_Task details:_ Your output should be exactly the lines from the one containing "<div> <span></span> <span>Yet" through the final line of the following data, please, with no pictures.

Web document revisions:
- - -

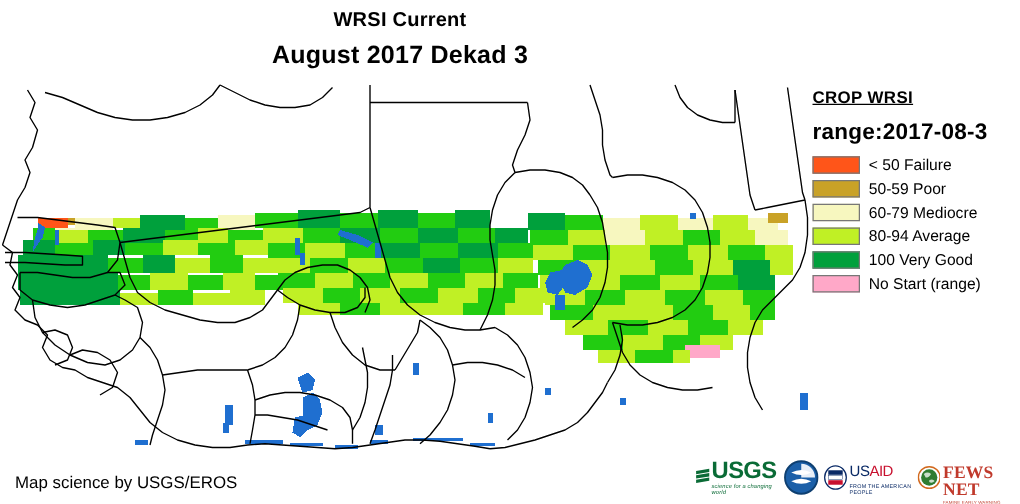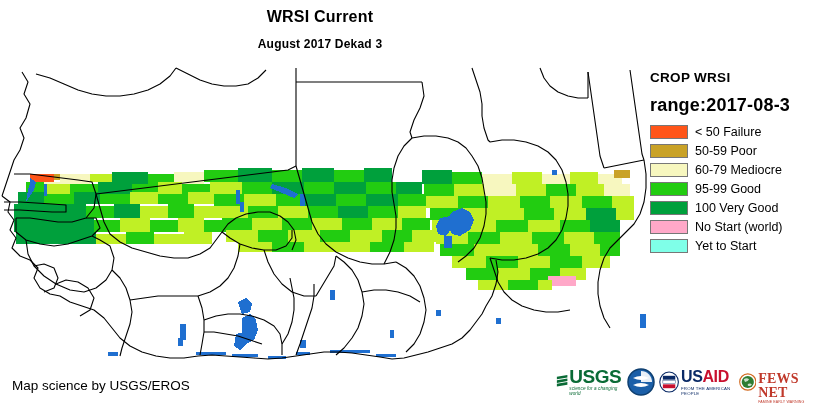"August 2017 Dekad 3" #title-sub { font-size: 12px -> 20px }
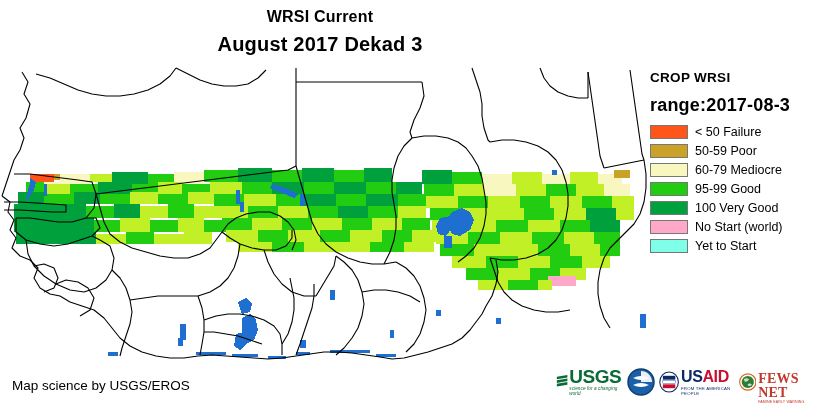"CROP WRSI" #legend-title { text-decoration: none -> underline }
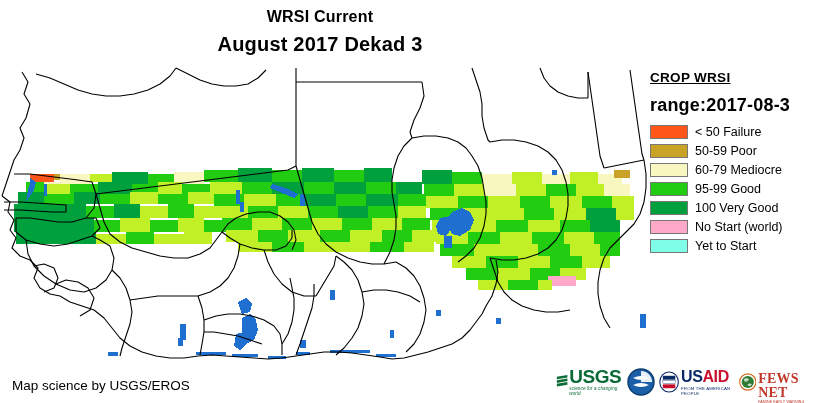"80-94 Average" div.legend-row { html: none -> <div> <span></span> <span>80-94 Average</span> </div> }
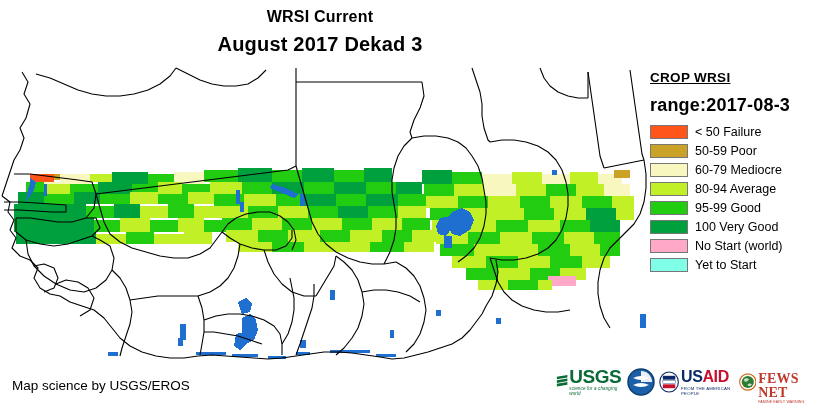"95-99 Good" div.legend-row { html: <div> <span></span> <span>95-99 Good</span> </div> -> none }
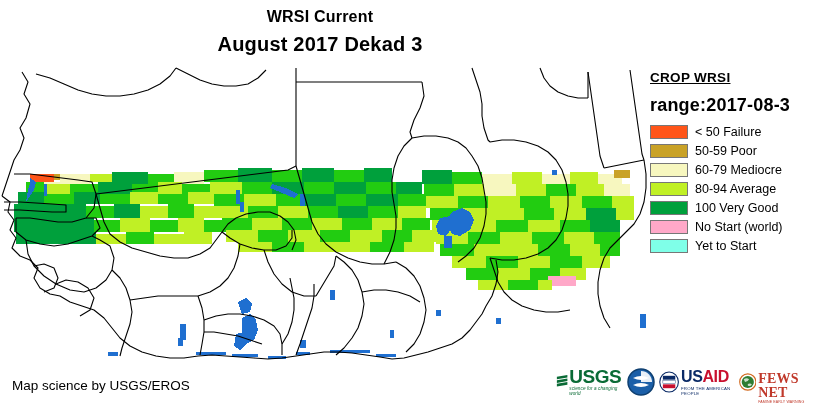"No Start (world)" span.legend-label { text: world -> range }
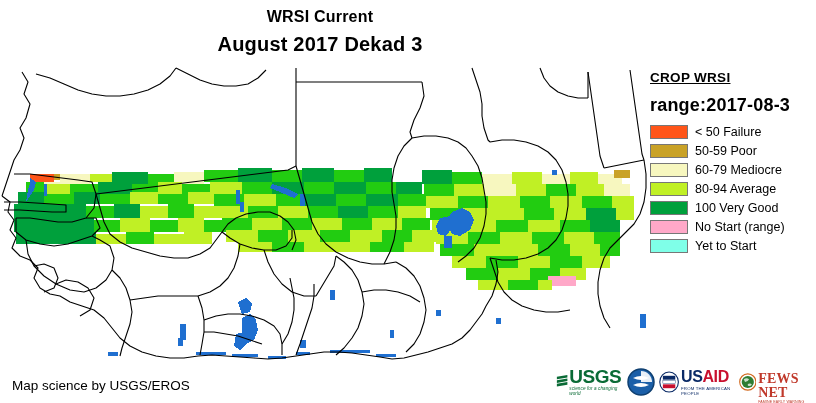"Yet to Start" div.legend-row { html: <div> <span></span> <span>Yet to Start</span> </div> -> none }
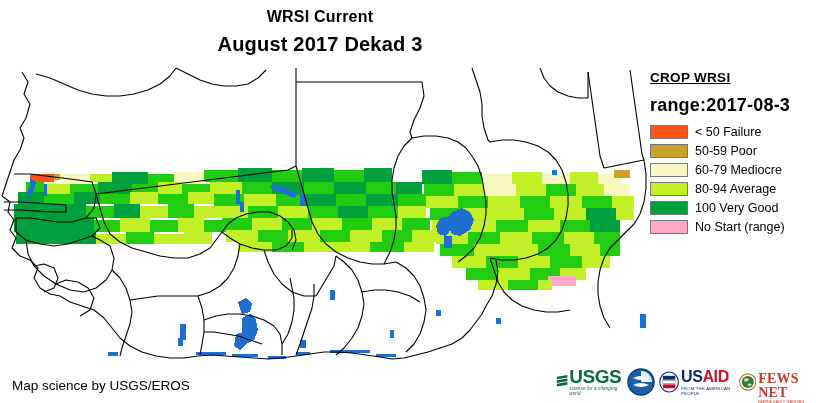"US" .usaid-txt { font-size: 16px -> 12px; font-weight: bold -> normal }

- - -

_Task output:_
"Yet to Start" div.legend-row { html: <div> <span></span> <span>Yet to Start</span> </div> -> none }
"US" .usaid-txt { font-size: 16px -> 12px; font-weight: bold -> normal }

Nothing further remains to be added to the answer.